3. SUMMARY OF THE LISTING
The Company
Xiamen Yilikang Trading Company Ltd. is a limited liability company incorporated under the laws of the Peoples Republic of China (P.R.C.), on the 22nd of June 2009 and with registration number 913502126852854823. As used in this Memorandum and any supplement to it, the terms “Company” and/or “Issuer” do refer to Xiamen Yilikang Trading Company Ltd. The main activity of the Issuer is participation / holding shares in wholesale and trading companies active
in the following sectors:
Beauty and Body care;
Home appliances;
Food Additives;
Medical equipment;
Bio chemicals;
Software.
To the Issuer, the Beauty & Body (Health) sector is the most important and this is where the focus will be
on in the coming five years. the Main operating company is Xiamen Yilikang Biology Technology Company.

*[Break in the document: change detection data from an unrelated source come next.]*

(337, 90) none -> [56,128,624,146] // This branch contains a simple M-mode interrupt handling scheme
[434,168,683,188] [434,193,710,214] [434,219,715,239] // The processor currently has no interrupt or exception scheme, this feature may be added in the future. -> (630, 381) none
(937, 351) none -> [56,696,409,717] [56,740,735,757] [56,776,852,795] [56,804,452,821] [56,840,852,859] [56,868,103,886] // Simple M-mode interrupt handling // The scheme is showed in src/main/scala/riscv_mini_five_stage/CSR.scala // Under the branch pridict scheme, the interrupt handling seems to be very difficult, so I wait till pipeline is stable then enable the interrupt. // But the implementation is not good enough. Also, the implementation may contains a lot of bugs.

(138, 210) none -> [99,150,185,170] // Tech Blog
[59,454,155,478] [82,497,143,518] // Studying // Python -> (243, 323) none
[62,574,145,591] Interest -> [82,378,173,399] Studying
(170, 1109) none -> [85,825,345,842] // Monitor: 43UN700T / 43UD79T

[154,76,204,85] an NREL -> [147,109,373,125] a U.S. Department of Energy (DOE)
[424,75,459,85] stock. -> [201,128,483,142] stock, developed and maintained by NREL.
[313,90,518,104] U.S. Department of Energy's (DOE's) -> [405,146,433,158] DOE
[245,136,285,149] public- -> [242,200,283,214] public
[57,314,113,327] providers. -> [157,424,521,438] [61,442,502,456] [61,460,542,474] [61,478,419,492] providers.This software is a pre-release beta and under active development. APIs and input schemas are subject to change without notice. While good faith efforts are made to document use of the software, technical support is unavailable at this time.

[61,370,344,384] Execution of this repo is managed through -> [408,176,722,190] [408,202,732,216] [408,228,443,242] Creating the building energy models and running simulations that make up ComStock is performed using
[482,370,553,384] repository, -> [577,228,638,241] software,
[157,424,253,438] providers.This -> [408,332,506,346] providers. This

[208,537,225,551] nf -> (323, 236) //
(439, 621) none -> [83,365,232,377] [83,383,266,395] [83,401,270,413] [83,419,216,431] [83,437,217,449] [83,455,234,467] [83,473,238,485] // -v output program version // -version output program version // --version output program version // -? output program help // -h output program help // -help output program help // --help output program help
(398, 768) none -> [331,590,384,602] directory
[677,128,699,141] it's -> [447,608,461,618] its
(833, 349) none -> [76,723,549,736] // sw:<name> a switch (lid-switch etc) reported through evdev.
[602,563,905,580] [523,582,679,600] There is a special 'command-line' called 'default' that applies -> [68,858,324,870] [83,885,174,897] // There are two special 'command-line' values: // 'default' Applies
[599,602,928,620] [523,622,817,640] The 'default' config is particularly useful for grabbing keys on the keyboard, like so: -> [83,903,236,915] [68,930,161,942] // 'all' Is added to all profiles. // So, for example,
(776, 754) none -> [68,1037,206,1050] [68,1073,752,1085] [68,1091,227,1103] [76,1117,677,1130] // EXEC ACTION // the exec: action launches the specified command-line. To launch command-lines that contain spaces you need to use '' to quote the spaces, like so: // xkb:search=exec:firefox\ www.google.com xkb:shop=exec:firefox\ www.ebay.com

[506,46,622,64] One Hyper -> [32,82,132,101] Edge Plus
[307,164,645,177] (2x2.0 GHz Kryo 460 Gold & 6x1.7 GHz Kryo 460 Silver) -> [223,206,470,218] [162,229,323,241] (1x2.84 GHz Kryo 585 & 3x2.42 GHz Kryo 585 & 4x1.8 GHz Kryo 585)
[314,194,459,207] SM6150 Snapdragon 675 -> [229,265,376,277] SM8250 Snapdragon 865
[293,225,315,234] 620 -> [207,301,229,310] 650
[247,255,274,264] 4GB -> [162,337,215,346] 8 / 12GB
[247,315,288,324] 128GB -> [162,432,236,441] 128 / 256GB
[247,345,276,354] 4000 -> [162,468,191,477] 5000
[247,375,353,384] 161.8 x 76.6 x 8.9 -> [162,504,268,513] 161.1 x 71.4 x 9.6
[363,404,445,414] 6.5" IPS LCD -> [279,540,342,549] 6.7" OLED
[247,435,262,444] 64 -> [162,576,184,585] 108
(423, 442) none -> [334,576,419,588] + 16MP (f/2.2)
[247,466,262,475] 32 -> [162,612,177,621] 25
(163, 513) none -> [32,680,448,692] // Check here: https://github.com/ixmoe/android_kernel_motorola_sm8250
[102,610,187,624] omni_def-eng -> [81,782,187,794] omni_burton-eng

The focus for the next 5 years is on further investment / business development, especially the development
of an eco-park (primary) and a new production plant (secondary). The value of the land the Issuer purchased
to develop the eco-park and the new production plant on, increased significantly over the last few years.
Investors indicated their interest to participate in the developments mentioning bid prices of around USD 1.
= per share already.
The first financing round to start the project takes place in China. This Admission to list and trade on the
DCSX is meant to be instrumental. Main purpose: recognition and profile elevation.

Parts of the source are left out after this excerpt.